▶ **WORK REQUEST**: When you reach the line that contains "tax: 16% = 109.68 -> 16% = 106.62" in the data below, start reproducing lines exactly, and stop after the line that contains "delivery note number: 801307711 -> 801307331".

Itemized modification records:
━━━━━━━━━━

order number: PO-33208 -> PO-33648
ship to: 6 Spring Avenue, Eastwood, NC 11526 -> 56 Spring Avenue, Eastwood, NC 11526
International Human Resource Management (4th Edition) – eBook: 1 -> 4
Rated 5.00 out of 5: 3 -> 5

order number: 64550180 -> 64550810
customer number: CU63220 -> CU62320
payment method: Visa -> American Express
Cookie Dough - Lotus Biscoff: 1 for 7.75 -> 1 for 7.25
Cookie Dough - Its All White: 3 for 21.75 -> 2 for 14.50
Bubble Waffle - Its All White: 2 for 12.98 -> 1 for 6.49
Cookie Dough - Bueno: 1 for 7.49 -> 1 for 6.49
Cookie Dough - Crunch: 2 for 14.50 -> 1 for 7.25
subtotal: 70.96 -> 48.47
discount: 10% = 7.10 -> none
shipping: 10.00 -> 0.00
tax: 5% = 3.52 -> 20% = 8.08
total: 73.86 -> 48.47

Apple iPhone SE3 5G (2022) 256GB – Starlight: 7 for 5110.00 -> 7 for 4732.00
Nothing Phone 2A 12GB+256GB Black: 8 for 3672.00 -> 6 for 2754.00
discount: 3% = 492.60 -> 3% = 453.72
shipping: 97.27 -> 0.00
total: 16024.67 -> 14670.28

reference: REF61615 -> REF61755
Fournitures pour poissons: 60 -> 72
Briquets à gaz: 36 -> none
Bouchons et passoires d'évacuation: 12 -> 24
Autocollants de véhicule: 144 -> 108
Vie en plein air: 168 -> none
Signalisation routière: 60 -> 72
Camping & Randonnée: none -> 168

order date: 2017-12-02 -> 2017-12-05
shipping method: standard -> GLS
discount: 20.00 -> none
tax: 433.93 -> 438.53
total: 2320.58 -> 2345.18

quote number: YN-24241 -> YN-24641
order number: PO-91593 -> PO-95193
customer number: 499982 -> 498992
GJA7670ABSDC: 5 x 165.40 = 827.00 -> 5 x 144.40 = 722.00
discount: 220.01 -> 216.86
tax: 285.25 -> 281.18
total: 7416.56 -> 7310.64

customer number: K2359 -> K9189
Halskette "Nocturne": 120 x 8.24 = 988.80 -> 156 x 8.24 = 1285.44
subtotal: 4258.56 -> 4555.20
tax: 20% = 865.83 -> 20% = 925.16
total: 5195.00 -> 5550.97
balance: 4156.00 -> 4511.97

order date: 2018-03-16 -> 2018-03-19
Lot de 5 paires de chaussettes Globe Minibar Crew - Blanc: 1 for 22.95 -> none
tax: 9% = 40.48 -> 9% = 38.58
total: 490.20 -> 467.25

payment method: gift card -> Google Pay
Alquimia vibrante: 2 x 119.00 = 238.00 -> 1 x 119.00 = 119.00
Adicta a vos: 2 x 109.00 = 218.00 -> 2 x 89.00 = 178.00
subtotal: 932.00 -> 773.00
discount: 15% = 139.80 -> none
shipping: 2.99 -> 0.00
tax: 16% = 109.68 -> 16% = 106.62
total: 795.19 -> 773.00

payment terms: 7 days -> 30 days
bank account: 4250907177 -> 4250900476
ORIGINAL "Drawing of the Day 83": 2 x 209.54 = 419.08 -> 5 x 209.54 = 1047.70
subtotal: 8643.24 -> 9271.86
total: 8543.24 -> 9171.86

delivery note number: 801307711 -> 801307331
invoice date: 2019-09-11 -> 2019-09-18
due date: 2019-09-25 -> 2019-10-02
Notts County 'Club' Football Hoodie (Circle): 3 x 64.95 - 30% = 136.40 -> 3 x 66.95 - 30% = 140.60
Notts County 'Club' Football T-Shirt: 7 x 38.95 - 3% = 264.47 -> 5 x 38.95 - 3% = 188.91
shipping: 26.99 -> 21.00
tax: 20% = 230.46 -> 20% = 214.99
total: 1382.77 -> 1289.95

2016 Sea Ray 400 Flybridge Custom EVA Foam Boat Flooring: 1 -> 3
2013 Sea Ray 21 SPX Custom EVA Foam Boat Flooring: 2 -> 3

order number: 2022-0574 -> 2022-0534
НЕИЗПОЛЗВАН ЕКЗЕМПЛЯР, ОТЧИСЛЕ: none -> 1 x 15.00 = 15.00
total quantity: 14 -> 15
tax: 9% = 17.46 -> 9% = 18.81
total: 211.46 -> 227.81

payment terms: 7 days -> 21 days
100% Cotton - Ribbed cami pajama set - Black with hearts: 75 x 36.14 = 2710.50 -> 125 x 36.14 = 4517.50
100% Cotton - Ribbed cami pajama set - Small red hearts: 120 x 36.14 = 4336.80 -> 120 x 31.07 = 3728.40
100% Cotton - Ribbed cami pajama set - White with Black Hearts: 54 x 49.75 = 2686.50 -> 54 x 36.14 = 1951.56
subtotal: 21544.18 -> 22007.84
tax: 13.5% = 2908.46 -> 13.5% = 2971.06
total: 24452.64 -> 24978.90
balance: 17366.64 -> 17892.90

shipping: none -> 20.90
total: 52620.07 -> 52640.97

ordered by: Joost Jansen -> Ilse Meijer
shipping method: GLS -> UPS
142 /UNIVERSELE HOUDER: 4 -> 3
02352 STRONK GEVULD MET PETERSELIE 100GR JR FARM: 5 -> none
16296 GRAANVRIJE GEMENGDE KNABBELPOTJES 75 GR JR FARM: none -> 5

━━━━━━━━━━

▶ **RESPONSE TO THE EXERCISE**:
tax: 16% = 109.68 -> 16% = 106.62
total: 795.19 -> 773.00

payment terms: 7 days -> 30 days
bank account: 4250907177 -> 4250900476
ORIGINAL "Drawing of the Day 83": 2 x 209.54 = 419.08 -> 5 x 209.54 = 1047.70
subtotal: 8643.24 -> 9271.86
total: 8543.24 -> 9171.86

delivery note number: 801307711 -> 801307331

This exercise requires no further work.